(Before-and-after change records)
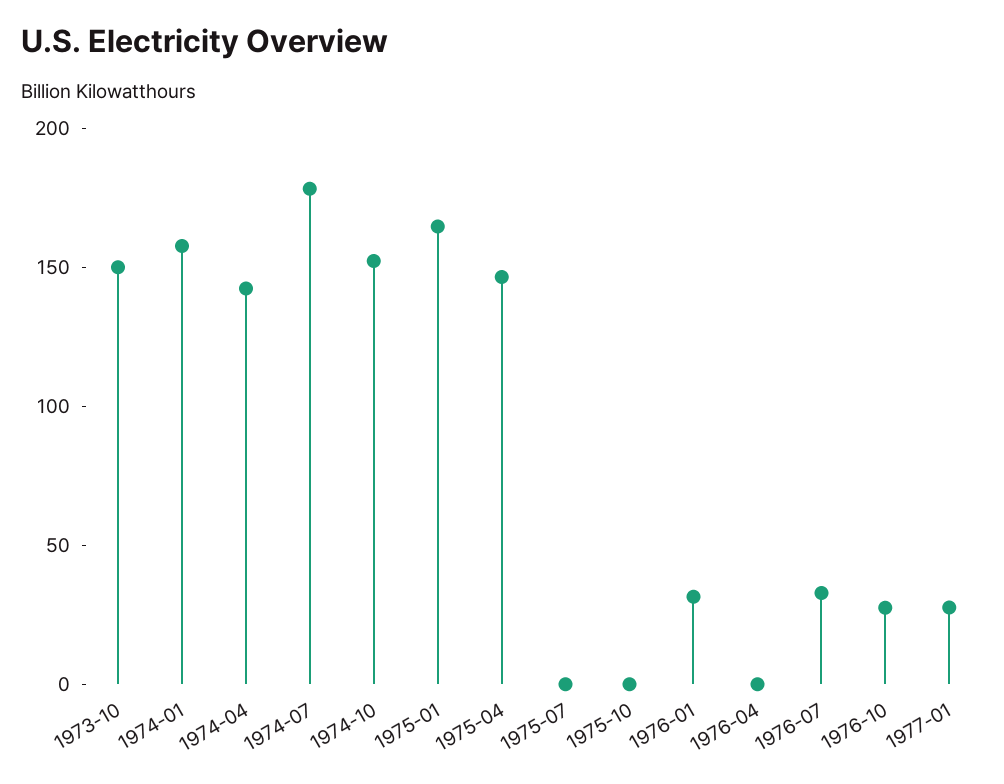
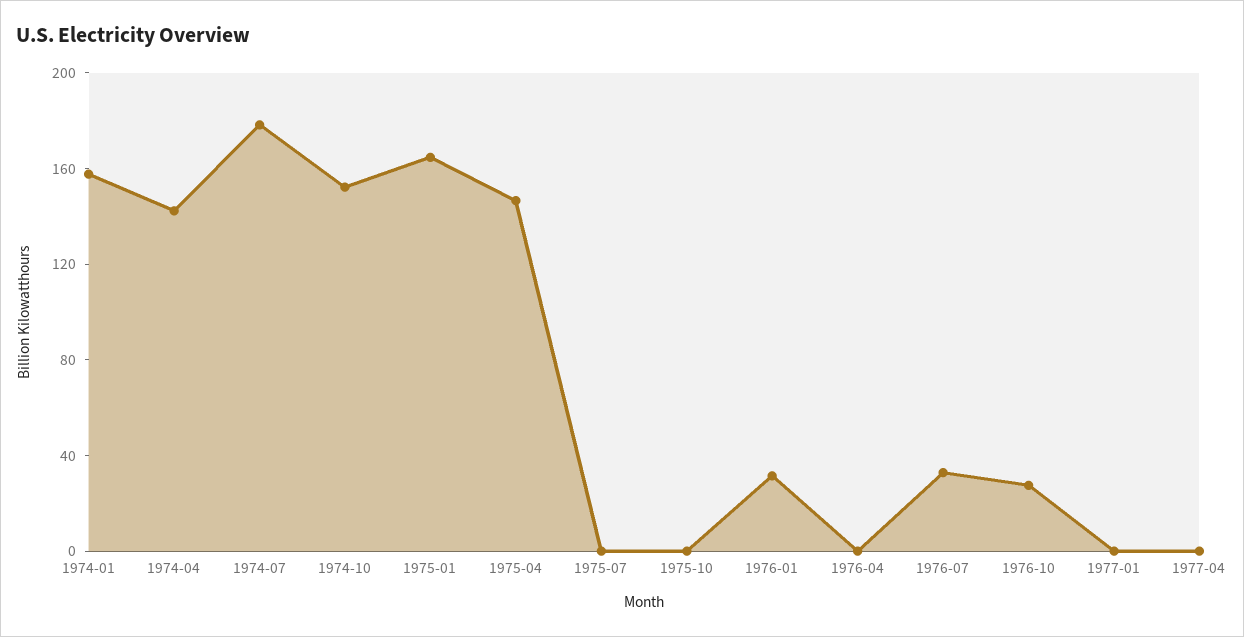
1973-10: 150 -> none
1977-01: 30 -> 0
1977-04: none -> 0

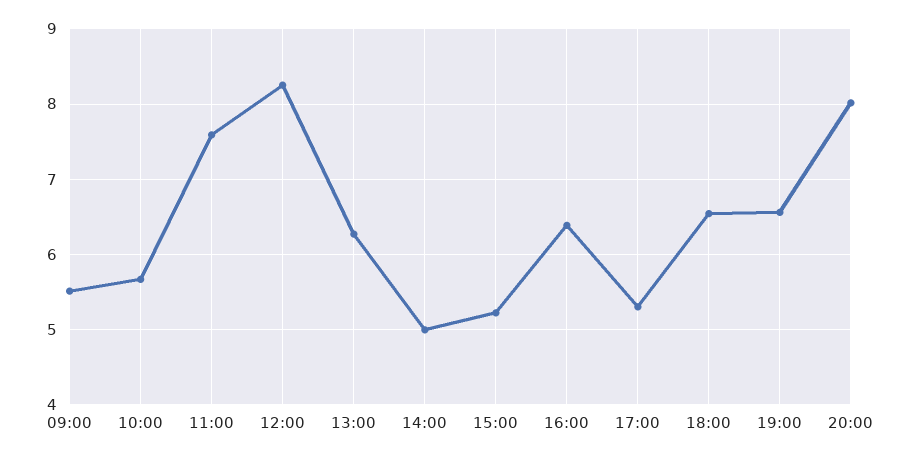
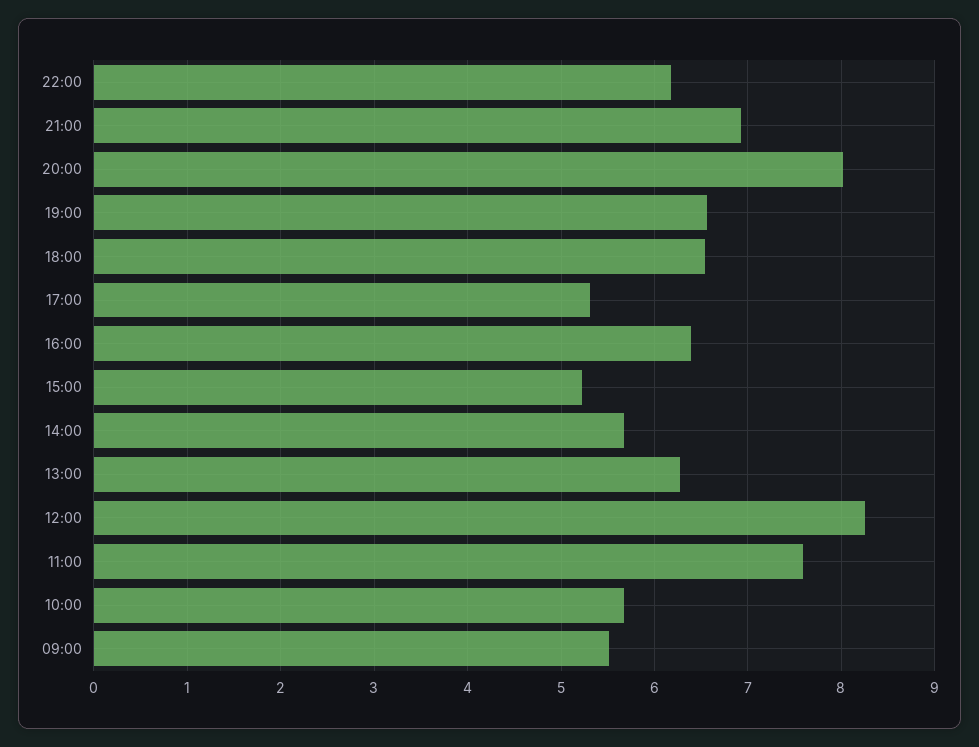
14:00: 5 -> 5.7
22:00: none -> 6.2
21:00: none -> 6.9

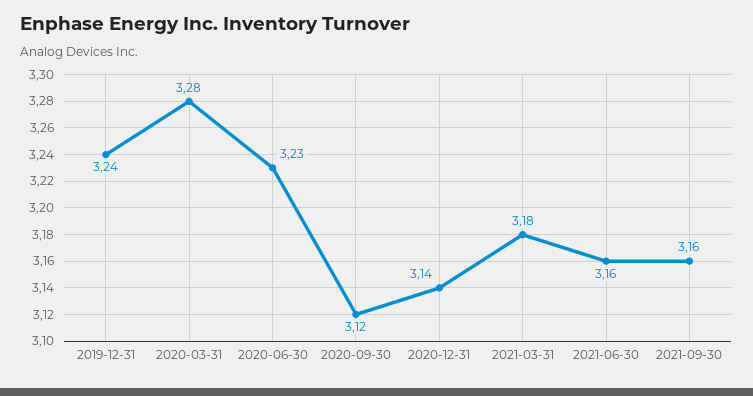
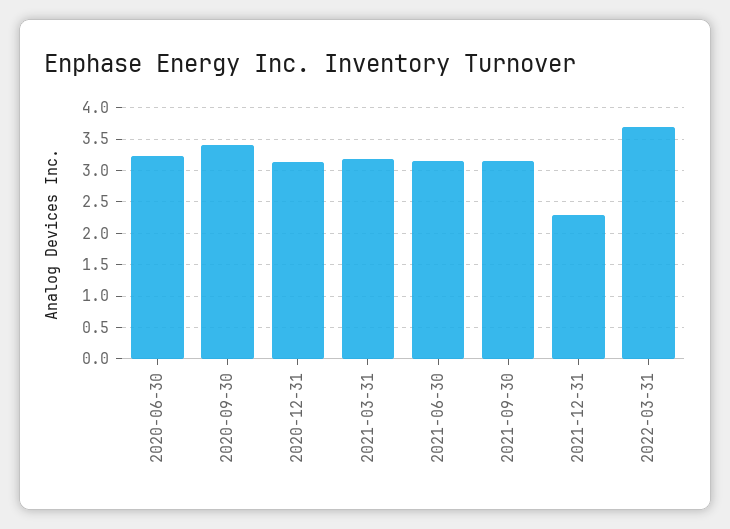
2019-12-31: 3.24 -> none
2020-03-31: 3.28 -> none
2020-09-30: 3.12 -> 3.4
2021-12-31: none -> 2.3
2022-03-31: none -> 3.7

* **TASK DETAILS**
Reproduce the final stretch of lines exactly: the line containing "1977-04: none -> 0" through the last line of the data, both included. Pictures do not belong in the copy.

* **EXERCISE SOLUTION**
1977-04: none -> 0

14:00: 5 -> 5.7
22:00: none -> 6.2
21:00: none -> 6.9

2019-12-31: 3.24 -> none
2020-03-31: 3.28 -> none
2020-09-30: 3.12 -> 3.4
2021-12-31: none -> 2.3
2022-03-31: none -> 3.7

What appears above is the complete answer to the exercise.